ModelCatalog.register_custom_model("simpleconv", SimpleConv)

model_config_dict = {
    "custom_model": "simpleconv",
}

env_config = {
    'origin_size': 100,
    'to_size': 500,
}

algo = PPOConfig()
algo = algo.training(
    model = model_config_dict,
)
algo = algo.environment(
    env = MyEnv,
    env_config=env_config,
)
algo = algo.resources(num_gpus=0)
algo = algo.build()
for _ in range(2):
    print(algo.train())
algo.evaluate()

Issue Severity

High: It blocks me from completing my task.

Haeyeon-Choi commented 1 year ago

Did you solve the problem? I get the same error.

radillus commented 1 year ago

Did you solve the problem? I get the same error.

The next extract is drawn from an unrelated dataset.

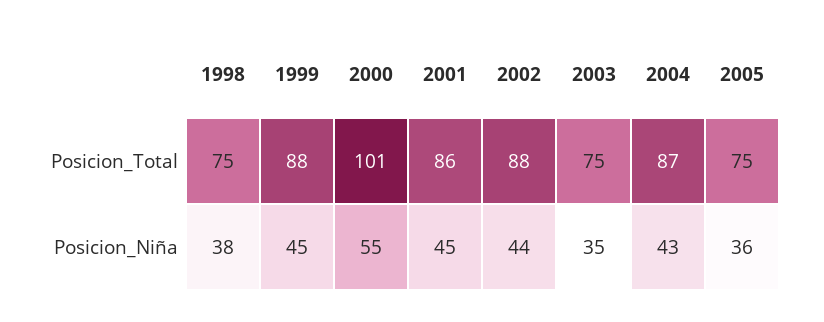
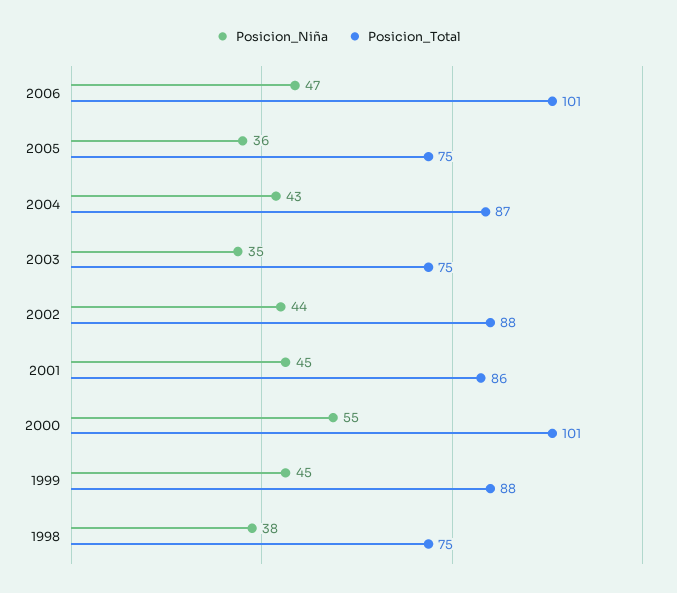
Posicion_Niña, 2006: none -> 47
Posicion_Total, 2006: none -> 101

No, I can not find the solution, maybe you want to try the new RLModule API since ModelV2 API will be superseded.

BTW, I tried many other rl libs, but they all have some problems with custom enviroment and policy.

Haeyeon-Choi commented 1 year ago

Did you solve the problem? I get the same error.

No, I can not find the solution, maybe you want to try the new RLModule API since ModelV2 API will be superseded.

BTW, I tried many other rl libs, but they all have some problems with custom enviroment and policy.

Thanks for your reply! Hope it will be fixed soon.

Haeyeon-Choi commented 1 year ago

Did you solve the problem? I get the same error.

No, I can not find the solution, maybe you want to try the new RLModule API since ModelV2 API will be superseded. BTW, I tried many other rl libs, but they all have some problems with custom enviroment and policy.

Thanks for your reply! Hope it will be fixed soon.

Hi! I found that my issue was due to some termination conditions I included in the run file (rather than the environment file). Also, I wrote a run file by referring to action_masking.py and it is currently being trained normally. I hope it helps if the problem still persists.